Another volcano of the same type that is more familiar to most is Montserrat. So the appearance of low lying mountains is in fact the accumulation of ash flows. This ash produced very fertile ground easily depleted when used for mono culture (bananas). Most of the Caribbean islands were given a protected European market for their bananas at roughly twice the going rate. That went away with the GATT Agreement in 1994 leaving farmer's with two insults to their income: hurricanes and disappearing government price supports. Bearing this in mind, it's interesting to compare Martinique with Dominica, where an effort was made by Dame Eugenia Charles to resist over reliance on bananas and tourism preferring the smaller cruise ships primarily used for eco-tourism to the large cruise liners. She set out to make Dominica as self sufficient for food and financial solvency as possible. Eventually even Dominica gave in and built a large cruise ship port.

The cruise ship industry , as well as the Cruisers, are now a major source of income throughout the islands. It has been clear on every island we've visited that there is a real effort made to protect visitors from any difficulty. In the case of the cruise ships, they just stop coming with marked financial repercussions. In the case of the Cruiser's a few mentions on a blog such as the Grenada's Cruiser's Net and yachts just don't come inflicting a real financial penalty for the actual or perceived lack of safety. In the 90's when John was visiting Bequia, a local person stole his dingy during the night returning it the next morning clearly expecting a reward. After giving him $40 for his efforts, John snapped a picture of him and made his way to the local police. The Sargent didn't seem to need the picture after hearing John's brief description of the incident. Later the same day he was called to the police station where the man who ''rescued'' the dingy was in a chair waiting with a battered and bruised appearance. John was asked to confirm the identity of the man and stood by horrified as the police proceeded to further beat the man as he watched. This is not to say everywhere is safe, it's not. But there is no reason to find yourself in a place you shouldn't be if some common sense is used. The cruising guide written by Chris Doyle is very good at providing some guidance and information about the interesting things in most areas of the Windward Islands. We were delighted to have him anchor next to us for a few nights while we were in Rodney Bay on his catamaran, Ti Kanot. While in Grande Anse D'Arlet John wrote to Chris Doyle about the new mooring buoys throughout the bay to let him know they were there only to receive a note back saying he knew they were planned. As with most mooring in the Caribbean there's isn't a plan for regular maintenance. There is a reported fight over who will get the revenue that will eventually be generated from their rental. Currently they are free.

It is with deep sadness that we have to report the demise of yet another camera; John's faithful companion for four years of underwater exploration has finally given up the will to live.

He is heating up a soldering iron for an attempt at reviving things....admitting it doesn't look good. I suggested he try some intravenous fluids....but John suggests that an excess of saline might indeed be the problem.

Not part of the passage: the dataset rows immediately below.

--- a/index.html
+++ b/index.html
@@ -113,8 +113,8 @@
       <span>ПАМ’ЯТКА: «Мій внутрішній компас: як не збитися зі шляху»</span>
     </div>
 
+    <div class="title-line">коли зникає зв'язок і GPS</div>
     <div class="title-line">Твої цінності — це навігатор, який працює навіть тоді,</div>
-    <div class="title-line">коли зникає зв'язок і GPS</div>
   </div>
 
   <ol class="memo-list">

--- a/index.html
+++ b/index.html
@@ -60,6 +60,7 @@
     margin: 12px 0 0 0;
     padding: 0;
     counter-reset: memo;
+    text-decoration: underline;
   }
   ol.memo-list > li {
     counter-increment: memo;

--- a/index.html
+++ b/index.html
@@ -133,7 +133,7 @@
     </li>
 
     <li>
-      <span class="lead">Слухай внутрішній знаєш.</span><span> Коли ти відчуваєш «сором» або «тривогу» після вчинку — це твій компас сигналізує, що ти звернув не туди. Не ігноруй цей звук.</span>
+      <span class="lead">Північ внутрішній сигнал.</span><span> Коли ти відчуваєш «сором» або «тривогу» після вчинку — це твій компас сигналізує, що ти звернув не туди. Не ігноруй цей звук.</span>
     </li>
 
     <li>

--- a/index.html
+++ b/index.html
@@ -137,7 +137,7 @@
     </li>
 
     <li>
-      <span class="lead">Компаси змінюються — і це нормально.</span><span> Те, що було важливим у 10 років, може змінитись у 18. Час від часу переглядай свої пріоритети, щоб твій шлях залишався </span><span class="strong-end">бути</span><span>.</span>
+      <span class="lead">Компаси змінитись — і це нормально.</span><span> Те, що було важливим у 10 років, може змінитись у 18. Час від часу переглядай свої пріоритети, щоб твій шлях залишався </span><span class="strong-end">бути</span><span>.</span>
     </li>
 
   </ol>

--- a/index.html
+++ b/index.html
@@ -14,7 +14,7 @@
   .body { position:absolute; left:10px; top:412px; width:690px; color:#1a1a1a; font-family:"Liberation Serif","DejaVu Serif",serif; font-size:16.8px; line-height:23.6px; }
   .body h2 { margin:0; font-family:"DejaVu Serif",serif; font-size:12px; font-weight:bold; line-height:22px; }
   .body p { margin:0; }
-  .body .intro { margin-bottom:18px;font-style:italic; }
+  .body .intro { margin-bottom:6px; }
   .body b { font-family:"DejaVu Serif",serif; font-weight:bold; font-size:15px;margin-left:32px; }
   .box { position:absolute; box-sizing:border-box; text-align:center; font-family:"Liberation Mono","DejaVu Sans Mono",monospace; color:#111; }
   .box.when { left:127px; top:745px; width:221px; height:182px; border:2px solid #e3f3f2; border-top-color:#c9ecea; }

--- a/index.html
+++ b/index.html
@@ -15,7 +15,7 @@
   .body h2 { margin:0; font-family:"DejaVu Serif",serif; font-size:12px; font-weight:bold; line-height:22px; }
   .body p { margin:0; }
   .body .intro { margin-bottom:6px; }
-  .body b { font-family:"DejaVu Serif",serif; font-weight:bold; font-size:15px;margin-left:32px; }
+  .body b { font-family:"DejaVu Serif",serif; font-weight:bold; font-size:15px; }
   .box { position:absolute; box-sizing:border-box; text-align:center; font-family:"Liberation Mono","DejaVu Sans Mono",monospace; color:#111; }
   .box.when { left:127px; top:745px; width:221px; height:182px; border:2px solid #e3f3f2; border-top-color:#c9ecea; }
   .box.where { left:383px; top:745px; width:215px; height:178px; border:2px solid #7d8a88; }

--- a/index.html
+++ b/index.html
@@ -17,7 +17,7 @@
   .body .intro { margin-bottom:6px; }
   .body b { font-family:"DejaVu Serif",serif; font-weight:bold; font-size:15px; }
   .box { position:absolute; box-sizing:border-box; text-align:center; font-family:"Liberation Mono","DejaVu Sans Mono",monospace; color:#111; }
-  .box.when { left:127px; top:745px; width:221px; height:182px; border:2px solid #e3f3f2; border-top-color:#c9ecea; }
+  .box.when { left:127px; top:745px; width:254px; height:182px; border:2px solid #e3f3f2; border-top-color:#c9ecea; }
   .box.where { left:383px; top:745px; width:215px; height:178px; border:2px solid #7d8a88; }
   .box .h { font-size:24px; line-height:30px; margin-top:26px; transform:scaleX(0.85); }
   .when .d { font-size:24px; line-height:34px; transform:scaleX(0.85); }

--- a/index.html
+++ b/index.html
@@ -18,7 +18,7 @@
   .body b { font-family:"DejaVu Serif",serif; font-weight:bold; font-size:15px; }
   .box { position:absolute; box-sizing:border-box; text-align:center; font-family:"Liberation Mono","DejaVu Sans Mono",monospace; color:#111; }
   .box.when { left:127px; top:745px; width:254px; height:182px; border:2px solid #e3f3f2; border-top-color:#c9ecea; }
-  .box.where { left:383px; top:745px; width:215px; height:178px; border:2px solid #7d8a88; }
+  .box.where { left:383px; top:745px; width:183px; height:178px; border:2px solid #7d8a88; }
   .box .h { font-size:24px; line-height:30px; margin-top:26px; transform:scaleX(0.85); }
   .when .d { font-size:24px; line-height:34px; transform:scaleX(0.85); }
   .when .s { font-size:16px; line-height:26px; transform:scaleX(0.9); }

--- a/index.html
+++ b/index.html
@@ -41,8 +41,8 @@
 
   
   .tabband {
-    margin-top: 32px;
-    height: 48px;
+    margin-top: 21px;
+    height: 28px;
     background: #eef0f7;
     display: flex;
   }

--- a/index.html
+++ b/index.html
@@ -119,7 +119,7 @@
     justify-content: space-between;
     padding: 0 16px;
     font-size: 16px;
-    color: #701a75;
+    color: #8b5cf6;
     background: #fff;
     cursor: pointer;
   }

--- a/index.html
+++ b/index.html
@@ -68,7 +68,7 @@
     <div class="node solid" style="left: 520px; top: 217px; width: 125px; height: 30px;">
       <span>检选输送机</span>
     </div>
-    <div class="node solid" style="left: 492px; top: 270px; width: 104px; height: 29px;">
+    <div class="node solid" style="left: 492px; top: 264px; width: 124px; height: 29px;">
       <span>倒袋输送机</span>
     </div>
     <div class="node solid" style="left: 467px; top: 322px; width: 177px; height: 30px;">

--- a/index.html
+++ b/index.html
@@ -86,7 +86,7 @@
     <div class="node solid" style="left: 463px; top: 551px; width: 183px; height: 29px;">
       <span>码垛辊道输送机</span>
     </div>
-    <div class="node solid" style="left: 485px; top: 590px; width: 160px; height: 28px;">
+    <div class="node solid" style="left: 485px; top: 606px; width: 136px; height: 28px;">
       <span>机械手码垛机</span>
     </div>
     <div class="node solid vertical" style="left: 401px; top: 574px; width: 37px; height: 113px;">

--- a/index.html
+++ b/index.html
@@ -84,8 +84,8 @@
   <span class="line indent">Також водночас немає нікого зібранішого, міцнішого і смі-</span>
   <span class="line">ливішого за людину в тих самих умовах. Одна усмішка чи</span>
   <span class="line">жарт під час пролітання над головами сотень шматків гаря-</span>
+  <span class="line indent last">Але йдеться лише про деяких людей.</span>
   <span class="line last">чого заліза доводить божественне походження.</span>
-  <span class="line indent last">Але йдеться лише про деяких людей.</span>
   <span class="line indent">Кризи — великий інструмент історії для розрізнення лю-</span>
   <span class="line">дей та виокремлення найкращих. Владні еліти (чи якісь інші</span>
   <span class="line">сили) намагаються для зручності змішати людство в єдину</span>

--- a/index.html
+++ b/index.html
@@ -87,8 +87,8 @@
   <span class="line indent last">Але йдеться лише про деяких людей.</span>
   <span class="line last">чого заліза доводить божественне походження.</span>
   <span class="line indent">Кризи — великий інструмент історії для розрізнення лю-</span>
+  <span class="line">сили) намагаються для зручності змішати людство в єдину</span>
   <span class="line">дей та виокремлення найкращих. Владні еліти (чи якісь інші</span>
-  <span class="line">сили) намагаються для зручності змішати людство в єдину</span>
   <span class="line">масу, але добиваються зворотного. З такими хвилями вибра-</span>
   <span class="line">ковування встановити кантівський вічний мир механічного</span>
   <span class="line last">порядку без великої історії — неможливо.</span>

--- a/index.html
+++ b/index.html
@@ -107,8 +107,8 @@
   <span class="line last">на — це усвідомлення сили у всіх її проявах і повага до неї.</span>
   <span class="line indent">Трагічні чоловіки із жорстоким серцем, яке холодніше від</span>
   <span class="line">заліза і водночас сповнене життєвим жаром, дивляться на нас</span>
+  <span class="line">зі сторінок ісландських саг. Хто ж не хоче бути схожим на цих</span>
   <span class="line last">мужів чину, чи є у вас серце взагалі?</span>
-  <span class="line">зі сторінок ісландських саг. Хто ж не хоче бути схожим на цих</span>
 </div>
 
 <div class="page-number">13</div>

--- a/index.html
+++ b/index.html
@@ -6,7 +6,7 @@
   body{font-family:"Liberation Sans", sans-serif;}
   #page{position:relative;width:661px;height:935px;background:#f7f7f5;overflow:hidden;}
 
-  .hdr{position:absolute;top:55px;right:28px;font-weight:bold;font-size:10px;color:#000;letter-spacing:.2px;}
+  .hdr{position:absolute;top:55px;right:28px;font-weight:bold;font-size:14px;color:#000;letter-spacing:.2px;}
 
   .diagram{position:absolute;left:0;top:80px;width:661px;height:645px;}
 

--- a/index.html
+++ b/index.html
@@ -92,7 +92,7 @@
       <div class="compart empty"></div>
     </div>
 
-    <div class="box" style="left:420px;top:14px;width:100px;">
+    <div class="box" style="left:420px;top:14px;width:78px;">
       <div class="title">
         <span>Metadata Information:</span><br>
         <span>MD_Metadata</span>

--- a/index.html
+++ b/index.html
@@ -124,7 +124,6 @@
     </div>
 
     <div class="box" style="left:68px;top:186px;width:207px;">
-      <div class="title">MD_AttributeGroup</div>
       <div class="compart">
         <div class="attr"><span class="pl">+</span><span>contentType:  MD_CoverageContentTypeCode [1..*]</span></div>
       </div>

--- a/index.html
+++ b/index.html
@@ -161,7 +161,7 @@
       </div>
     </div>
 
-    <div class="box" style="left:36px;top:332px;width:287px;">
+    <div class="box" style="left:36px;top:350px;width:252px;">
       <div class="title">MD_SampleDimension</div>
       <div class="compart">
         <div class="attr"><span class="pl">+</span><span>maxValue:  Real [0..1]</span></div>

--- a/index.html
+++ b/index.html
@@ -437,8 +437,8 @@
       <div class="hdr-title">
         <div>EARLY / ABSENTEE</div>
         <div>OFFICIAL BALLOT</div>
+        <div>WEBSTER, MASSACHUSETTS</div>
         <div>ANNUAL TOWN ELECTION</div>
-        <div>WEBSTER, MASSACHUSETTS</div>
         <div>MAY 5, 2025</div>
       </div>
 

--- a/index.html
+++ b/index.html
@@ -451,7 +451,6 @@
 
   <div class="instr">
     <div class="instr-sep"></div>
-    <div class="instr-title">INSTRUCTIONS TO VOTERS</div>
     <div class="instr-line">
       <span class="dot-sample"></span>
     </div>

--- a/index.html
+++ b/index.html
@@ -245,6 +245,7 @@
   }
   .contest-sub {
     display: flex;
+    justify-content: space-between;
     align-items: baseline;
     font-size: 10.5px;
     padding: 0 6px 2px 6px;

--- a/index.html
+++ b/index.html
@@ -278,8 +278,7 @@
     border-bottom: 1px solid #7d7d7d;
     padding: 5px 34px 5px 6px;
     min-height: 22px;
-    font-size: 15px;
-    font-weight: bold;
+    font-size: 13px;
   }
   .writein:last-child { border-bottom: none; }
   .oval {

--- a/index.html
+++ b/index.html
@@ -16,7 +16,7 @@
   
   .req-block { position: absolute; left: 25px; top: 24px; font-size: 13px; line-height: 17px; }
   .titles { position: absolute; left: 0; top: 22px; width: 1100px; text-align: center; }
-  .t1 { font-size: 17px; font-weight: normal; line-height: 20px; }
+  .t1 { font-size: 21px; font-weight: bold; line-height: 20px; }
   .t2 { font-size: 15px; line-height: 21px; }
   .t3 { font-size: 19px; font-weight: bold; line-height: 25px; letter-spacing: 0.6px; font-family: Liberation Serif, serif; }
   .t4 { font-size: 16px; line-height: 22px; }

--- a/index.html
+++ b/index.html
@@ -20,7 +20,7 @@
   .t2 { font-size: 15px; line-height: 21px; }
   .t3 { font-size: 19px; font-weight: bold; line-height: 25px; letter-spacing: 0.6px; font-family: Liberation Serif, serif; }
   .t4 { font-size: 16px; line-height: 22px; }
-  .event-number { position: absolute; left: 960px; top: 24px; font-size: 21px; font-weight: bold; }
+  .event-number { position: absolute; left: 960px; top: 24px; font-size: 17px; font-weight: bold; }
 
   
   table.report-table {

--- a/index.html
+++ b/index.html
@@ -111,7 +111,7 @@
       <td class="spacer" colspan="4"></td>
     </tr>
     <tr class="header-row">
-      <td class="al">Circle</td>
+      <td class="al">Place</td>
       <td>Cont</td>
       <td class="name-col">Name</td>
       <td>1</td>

Despite it costing only $40 it has produced some excellent pics but the limited capacity of only 35 pics and no zoom has me itching for better, but what? I can't make up my mind and wonder if a $400 camera will get better pics.

OK OK I am a tight Scots git !

Whitney, on the other hand, received her mother's request for a camera purchase on eBay. Pentax WG-1, if you please!!

Finally we saw this go past us. Wonder if he is a car dealer.